= Nursing in Islam =

In Islam, nurses provide healthcare services to patients, families and communities as a manifestation of love for Allah and Muhammad.
The nursing profession is not new to Islam. Islamic traditions include sympathy for and responsibility toward those in need. This perspective had emerged during the development of Islam as a religion, culture, and civilization.

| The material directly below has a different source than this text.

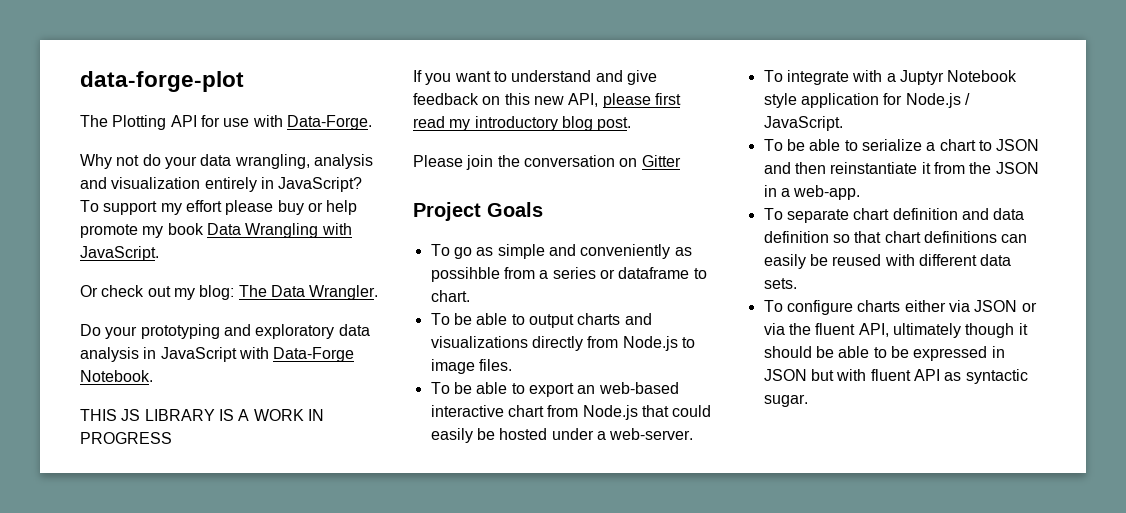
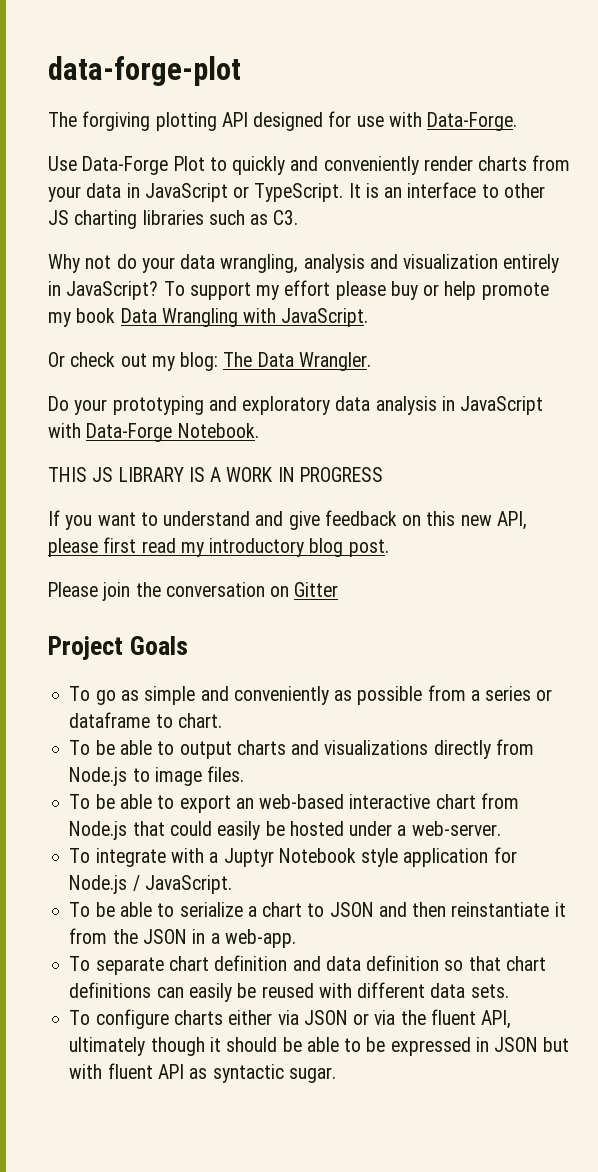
[112,115,197,130] Plotting API -> [82,111,324,131] forgiving plotting API designed
(372, 122) none -> [48,155,571,175] [48,182,545,202] [48,210,299,229] // Use Data-Forge Plot to quickly and conveniently render charts from your data in JavaScript or TypeScript. It is an interface to other JS charting libraries such as C3.
[430,267,500,282] possihble -> [357,686,423,705] possible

==Ethos of health care service==
In Islamic traditions, caring is the manifestation of love for Allah and Muhammad. Caring in Islam, however, is more than the act of empathy; instead, it consists of being responsible for, sensitive to, and concerned with those in need, namely the weak, the suffering and the outcasts of society. This act of caring is further divided into three principles: intention, thought, and action. Intention and thought refer to who, what, where, when and why to care, whereas action is related to the knowledge necessary to be able to care. In short, health care is deemed a service to the patients and to Allah, as opposed to other professions that are commercial. This ethos was the fundamental motivating factor for the majority of the doctors and nurses in the history of Islam.

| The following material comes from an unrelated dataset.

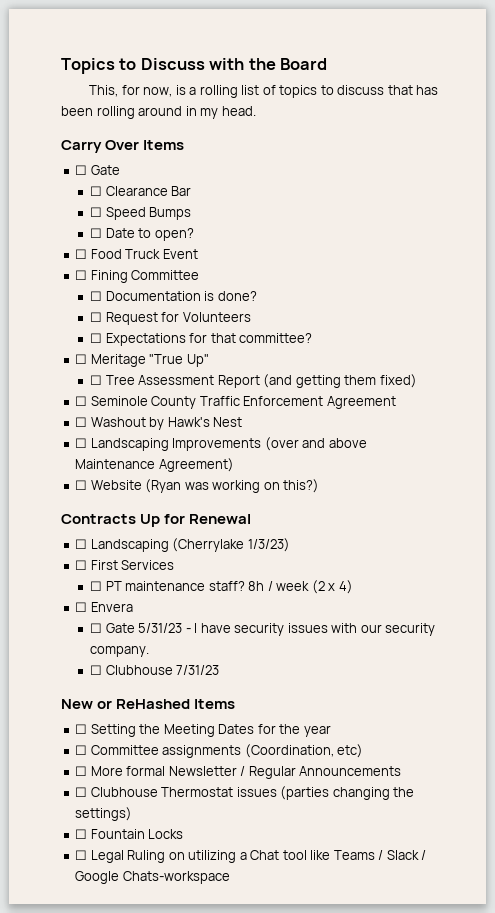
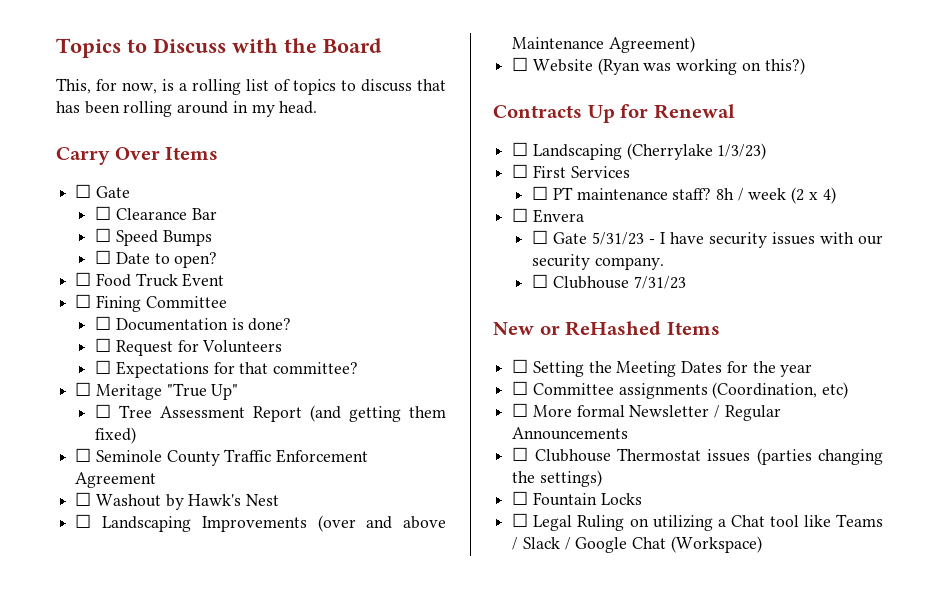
[122,871,230,884] Chats-workspace -> [632,536,762,553] Chat (Workspace)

==Approach to health care service==
Another aspect of Islamic health care service that distinguishes it from the contemporary Western health care industry is the holistic approach to health and wellbeing taken. This holistic approach consists of both treating the organic basis of the ailments and providing spiritual support for the patient. This spiritual component comes in the form of Tawheed (Oneness of Allah), a dimension lacking in current Western models of nursing and, thus, could pose as a challenge for application of this model of nursing to Muslim patients as it does not meet their holistic needs.

==First Muslim nurse==
The first professional nurse in the history of Islam is a woman named Rufaidah bint Sa’ad, also known as Rufaida Al-Aslamia or Rufayda al-Aslamiyyah, who was born in 620 (est.) and lived at the time of Muhammed. She hailed from the Bani Aslam tribe in Medina and was among the first people in Medina to accept Islam. Rufaidah received her training and knowledge in medicine from her father, a physician, whom she assisted regularly. At the time when Muhammed's early followers were engaged in war, she led a group of volunteer nurses to the battlefield to treat and care for the injured and dying. After the Muslim state was established in Medina, she was given permission by Muhammed to set up a tent outside the mosque to treat the ill and to train more Muslim women and girls as nurses. Rufaidah is described as a woman possessing the qualities of an ideal nurse: compassionate, empathetic, a good leader and a great teacher. She is said to have provided health education to the community, helped the disadvantaged (like orphans and disabled people), advocated for preventative care, and even to have drafted the world’s first code of nursing ethics .

==Nursing in hospitals==
In hospitals built in the Medieval Muslim society male nurses tended to male patients and female nurses to female patients.
Historically, female nurses during the era of slavery in the Muslim world were often slaves, a tradition which continued in Saudi Arabia until the abolition of slavery in Saudi Arabia in 1962, where nursing was considered a dishonorable profession.
The hospital in Al-Qayrawan (Kairouan in English) was especially unique among Muslim hospitals for several reasons. Built in 830 by the order of the Prince Ziyadat Allah I of Ifriqiya (817–838), the Al-Dimnah Hospital, constructed in the Dimnah region close to the great mosque of Al Qayrawan, was quite ahead of its time. It had the innovation of having a waiting area for visitors, not to mention that the first official female nurses were hired from Sudan to work in this hospital.
Moreover, aside from regular physicians working there, a group of religious imams who also practiced medicine, called Fugaha al-Badan, provided service as well, likely by tending the patients’ spiritual needs.